Exercise requirements:
Would you write out the entries again, exactly as they are, but without images?

Recorded data:
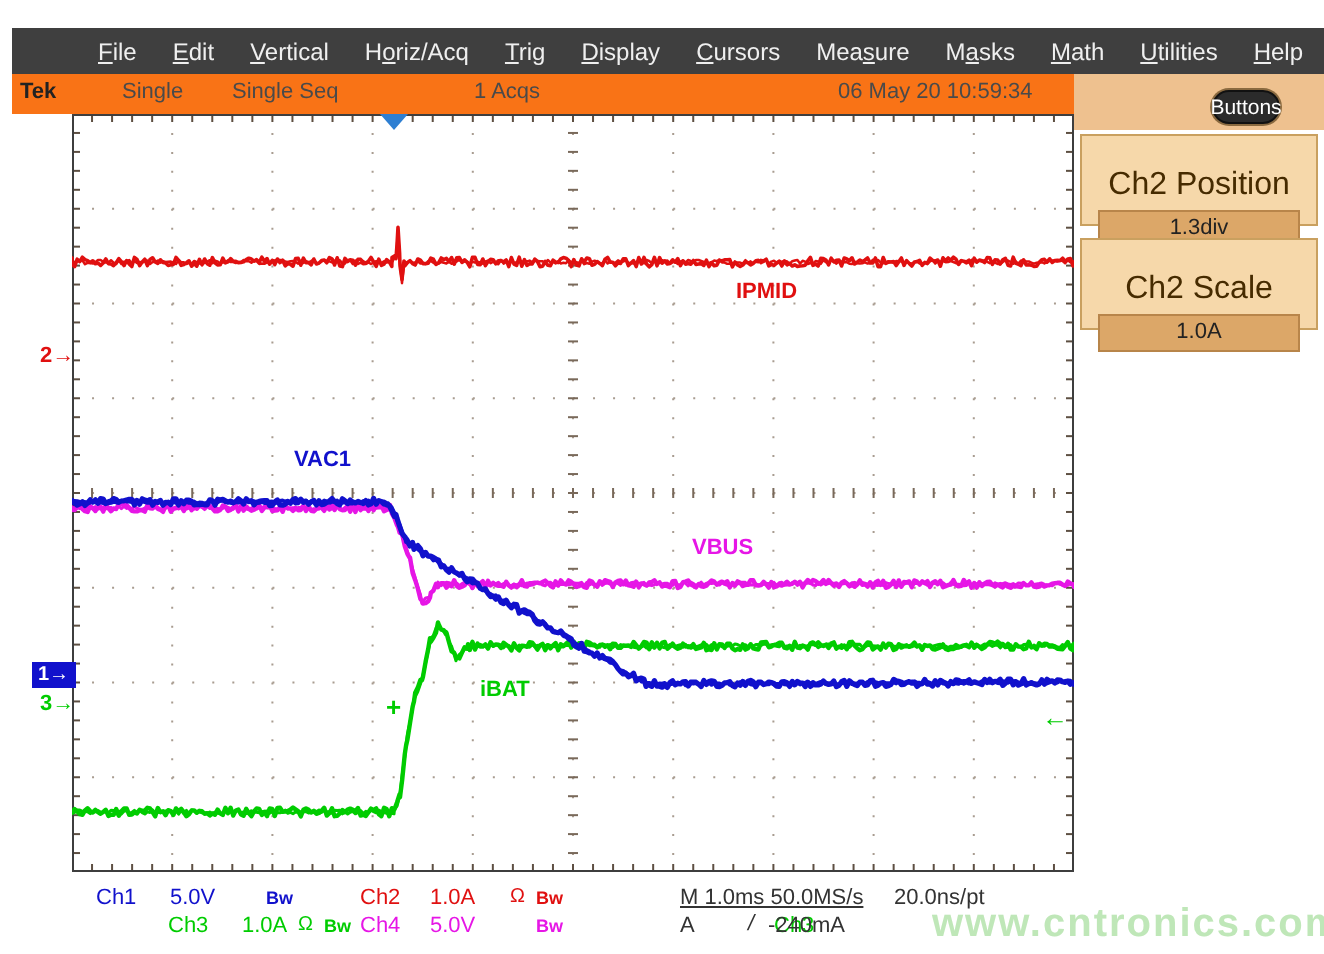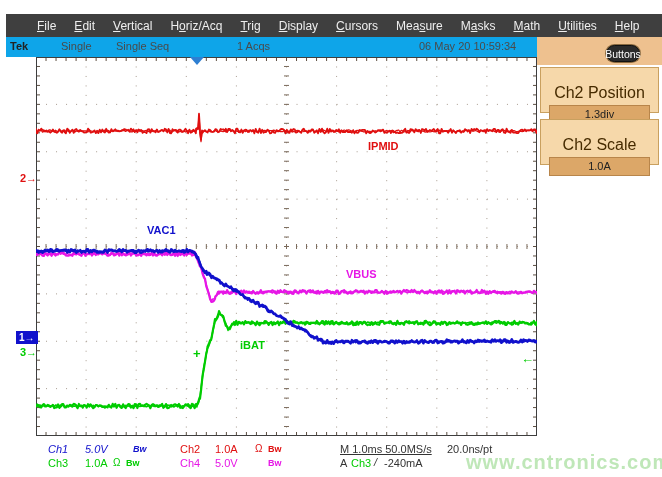--- a/index.html
+++ b/index.html
@@ -1,24 +1,24 @@
 <!DOCTYPE html>
 <html style="--ch1: #1111cc; --ch2: #e01010; --ch3: #00cc00; --ch4: #e616e6;"><head>
 <meta charset="utf-8">
 <style>
   html,body{margin:0;padding:0;background:#ffffff;}
   #screen{position:relative;width:662px;height:477px;background:#ffffff;overflow:hidden;
           font-family:"Liberation Sans",sans-serif;-webkit-font-smoothing:antialiased;}
   
   #menu-bar{position:absolute;left:6px;top:14px;right:0;height:23px;background:#3f3f3f;
-            display:flex;align-items:center;gap:0;padding-left:22px;}
+            display:flex;align-items:center;gap:0;padding-left:34px;}
   .menu-item{color:#efefef;font-size:12px;padding:0 9px;white-space:nowrap;cursor:default;}
   .menu-item u{text-decoration:underline;}
   
-  #status-bar{position:absolute;left:6px;top:37px;right:0;height:20px;background:#0ea5e9;
+  #status-bar{position:absolute;left:6px;top:37px;right:0;height:20px;background:#f97316;
               font-size:11px;color:#4a4a4a;}
   #status-bar .sb{position:absolute;top:3px;white-space:nowrap;}
   #brand{left:4px;color:#222;font-weight:bold;}
   #acq-state{left:55px;}
   #acq-mode{left:110px;}
   #acq-count{left:231px;}
   #datetime{left:413px;}
   #sidepanel-bg{position:absolute;left:537px;top:37px;right:0;height:28px;background:#eec18f;}
   #buttons-button{position:absolute;left:606px;top:45px;width:34px;height:17px;background:#2b2b2b;
                   color:#fff;font-size:10.5px;border:1px solid #111;border-radius:9px;
@@ -39,21 +39,21 @@
   .wave-label{position:absolute;font-size:11px;font-weight:bold;white-space:nowrap;}
   .ch-marker{position:absolute;font-size:11px;font-weight:bold;line-height:13px;white-space:nowrap;}
   .ch-marker.boxed{color:#fff;padding:0 3px;height:13px;font-size:10px;}
   #trig-triangle{position:absolute;width:0;height:0;border-left:7px solid transparent;
                  border-right:7px solid transparent;border-top:8px solid #2e7fd2;}
   #trig-cross{position:absolute;font-size:13px;font-weight:bold;line-height:12px;}
   #trig-level-arrow{position:absolute;font-size:13px;font-weight:bold;line-height:12px;}
   
   .r{position:absolute;font-size:11px;white-space:nowrap;color:#333;}
   .r.small{font-size:9px;font-weight:bold;}
-  .c1{color:var(--ch1);font-style:italic;} .c2{color:var(--ch2);} .c3{color:var(--ch3);} .c4{color:var(--ch4);text-align:center;}
+  .c1{color:var(--ch1);} .c2{color:var(--ch2);} .c3{color:var(--ch3);margin-left:36px;} .c4{color:var(--ch4);text-align:center;}
   #watermark{position:absolute;left:466px;top:451px;font-size:20px;font-weight:bold;
              color:#bfe7b8;letter-spacing:1px;}
 </style>
 </head>
 <body>
 
 <div id="screen">
 
   <div id="menu-bar">
       <span class="menu-item"><u>F</u>ile</span>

Task response:
--- a/index.html
+++ b/index.html
@@ -1,24 +1,24 @@
 <!DOCTYPE html>
 <html style="--ch1: #1111cc; --ch2: #e01010; --ch3: #00cc00; --ch4: #e616e6;"><head>
 <meta charset="utf-8">
 <style>
   html,body{margin:0;padding:0;background:#ffffff;}
   #screen{position:relative;width:662px;height:477px;background:#ffffff;overflow:hidden;
           font-family:"Liberation Sans",sans-serif;-webkit-font-smoothing:antialiased;}
   
   #menu-bar{position:absolute;left:6px;top:14px;right:0;height:23px;background:#3f3f3f;
-            display:flex;align-items:center;gap:0;padding-left:22px;}
+            display:flex;align-items:center;gap:0;padding-left:34px;}
   .menu-item{color:#efefef;font-size:12px;padding:0 9px;white-space:nowrap;cursor:default;}
   .menu-item u{text-decoration:underline;}
   
-  #status-bar{position:absolute;left:6px;top:37px;right:0;height:20px;background:#0ea5e9;
+  #status-bar{position:absolute;left:6px;top:37px;right:0;height:20px;background:#f97316;
               font-size:11px;color:#4a4a4a;}
   #status-bar .sb{position:absolute;top:3px;white-space:nowrap;}
   #brand{left:4px;color:#222;font-weight:bold;}
   #acq-state{left:55px;}
   #acq-mode{left:110px;}
   #acq-count{left:231px;}
   #datetime{left:413px;}
   #sidepanel-bg{position:absolute;left:537px;top:37px;right:0;height:28px;background:#eec18f;}
   #buttons-button{position:absolute;left:606px;top:45px;width:34px;height:17px;background:#2b2b2b;
                   color:#fff;font-size:10.5px;border:1px solid #111;border-radius:9px;
@@ -39,21 +39,21 @@
   .wave-label{position:absolute;font-size:11px;font-weight:bold;white-space:nowrap;}
   .ch-marker{position:absolute;font-size:11px;font-weight:bold;line-height:13px;white-space:nowrap;}
   .ch-marker.boxed{color:#fff;padding:0 3px;height:13px;font-size:10px;}
   #trig-triangle{position:absolute;width:0;height:0;border-left:7px solid transparent;
                  border-right:7px solid transparent;border-top:8px solid #2e7fd2;}
   #trig-cross{position:absolute;font-size:13px;font-weight:bold;line-height:12px;}
   #trig-level-arrow{position:absolute;font-size:13px;font-weight:bold;line-height:12px;}
   
   .r{position:absolute;font-size:11px;white-space:nowrap;color:#333;}
   .r.small{font-size:9px;font-weight:bold;}
-  .c1{color:var(--ch1);font-style:italic;} .c2{color:var(--ch2);} .c3{color:var(--ch3);} .c4{color:var(--ch4);text-align:center;}
+  .c1{color:var(--ch1);} .c2{color:var(--ch2);} .c3{color:var(--ch3);margin-left:36px;} .c4{color:var(--ch4);text-align:center;}
   #watermark{position:absolute;left:466px;top:451px;font-size:20px;font-weight:bold;
              color:#bfe7b8;letter-spacing:1px;}
 </style>
 </head>
 <body>
 
 <div id="screen">
 
   <div id="menu-bar">
       <span class="menu-item"><u>F</u>ile</span>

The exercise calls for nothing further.